Vi è perciò un arretramento rispetto al DPR 616 che
all'art. 25 prevede l'Unità locale dei servizi sociali e sanitari.
Apriamo
il dibattito sui Consorzi fra Comuni indicando quelli che sono
a nostro avviso i punti essenziali perché essi siano messi in grado di
funzionare:
-
massima estensione possibile delle funzioni del consorzio (programmazione
locale e gestione di sanità, assistenza, diritto allo studio, servizi
culturali, ricreativi e sportivi, casa e assetto del
territorio, agricoltura, turismo, commercio ecc.);
- rappresentatività dell'assemblea consortile coerente
con gli orientamenti politici espressi dalla popolazione nelle ultime elezioni
amministrative e proporzionale al numero
degli abitanti dei singoli Comuni consorziati;
- autonomia del consorzio tale che esso possa
garantire una tempestiva e corretta gestione delle sue competenze.

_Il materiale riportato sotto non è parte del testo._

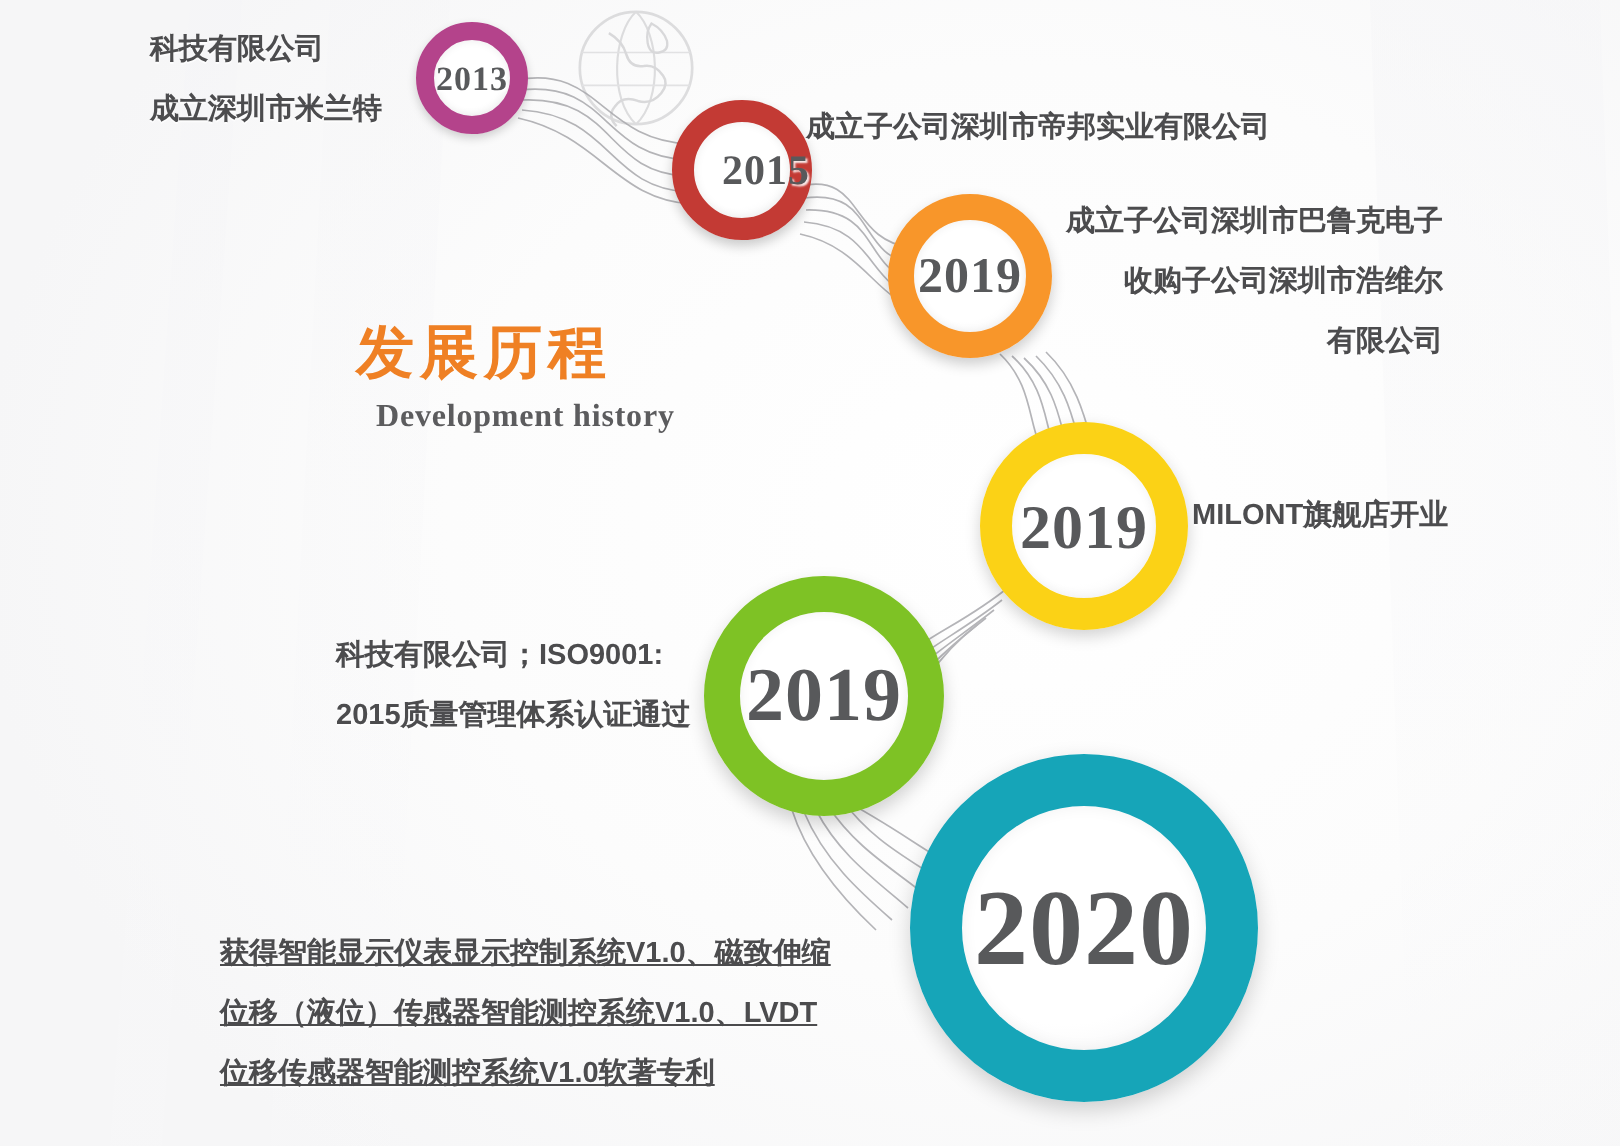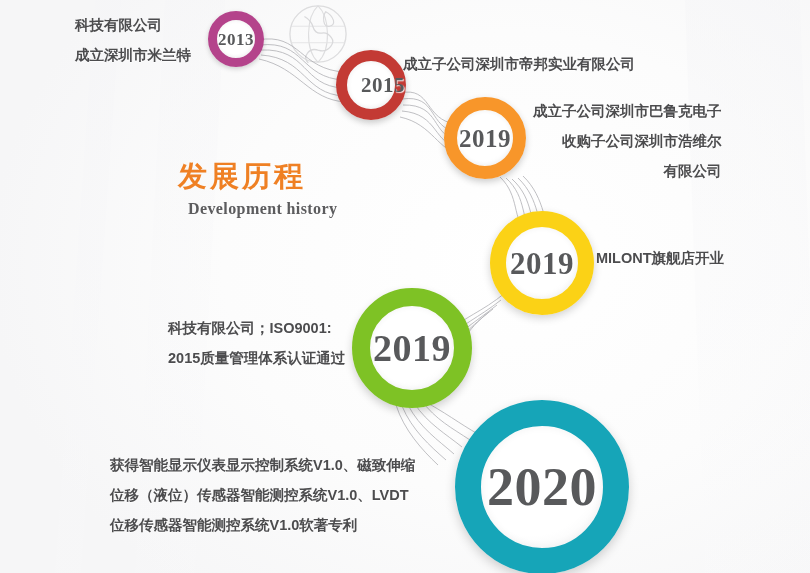"获得智能显示仪表显示控制系统V1.0、磁致伸缩" div.label { text-decoration: none -> underline; top: 450px -> 462px }
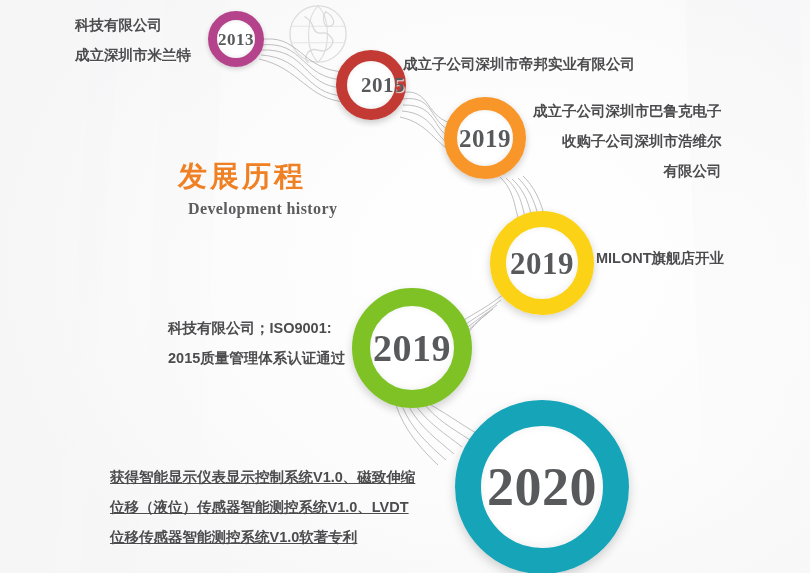"2020" div.ring { top: 400px -> 377px }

Il principio dell'autonomia, indispensabile per l'assunzione
delle decisioni e per l'amministrazione dei servizi non dovrebbe essere
disgiunto dalla natura stessa del Consorzio, che è espressione dei Comuni che
lo compongono. Queste contestanti esigenze potrebbero
trovare una accettabile composizione stabilendo che:
a) i membri del Consorzio sono scelti esclusivamente fra i Consiglieri
comunali. In tal senso dovrebbe pertanto essere modificata la legge regionale
del Piemonte n. 39/77;
b) essi rispondono al Consiglio comunale che li ha designati. Il Consiglio
comunale può in qualsiasi momento revocarli e procedere alla
loro sostituzione senza che ciò comporti sospensione alcuna delle
attività degli organi di governo del Consorzio;
c) gli atti più rilevanti del Consorzio (bilanci, piani di programmazione,
delibere di indirizzo) sono inviati ai Consigli
comunali che in un termine prefissato (15-20 giorni) esprimono il loro parere
non vincolante. In caso di decorrenza dei termini, si intende
che il Consiglio comunale abbia rinunciato a far conoscere le proprie osservazioni;
d) le altre deliberazioni del Consorzio, una volta approvate, sono
trasmesse ai Consigli comunali affinché possano prenderne atto;
e) i finanziamenti regionali ai Consorzi sono effettuati per conto dei
Comuni che compongono il Consorzio, i quali inseriranno le somme nei bilanci fra le entrate e uscite figurative. In tal modo la discussione dei bilanci comunali potrebbe essere
estesa ai finanziamenti regionali.
Per
evitare dei doppioni che potrebbero finire di dar luogo ad una gestione
burocratica e clientelare secondo la vecchia tradizione è opportuna una norma
che stabilisca il divieto di assunzione di personale
da parte dei Consorzi (salvo eventuali deroghe da sottoporre all'approvazione
caso per caso da parte del Consiglio regionale). Questa norma dovrebbe avere
validità almeno fino al completamento del trasferimento del
personale proveniente dagli enti sciolti o la cui soppressione è
prevista dal DPR 696.
Resta
il metodo di operare, che dovrebbe essere sia per i Consorzi che per i Comuni una scelta fondata sulla partecipazione
delle forze sindacali e sociali e della popolazione, alle quali dovrebbe essere
data una tempestiva e completa informazione.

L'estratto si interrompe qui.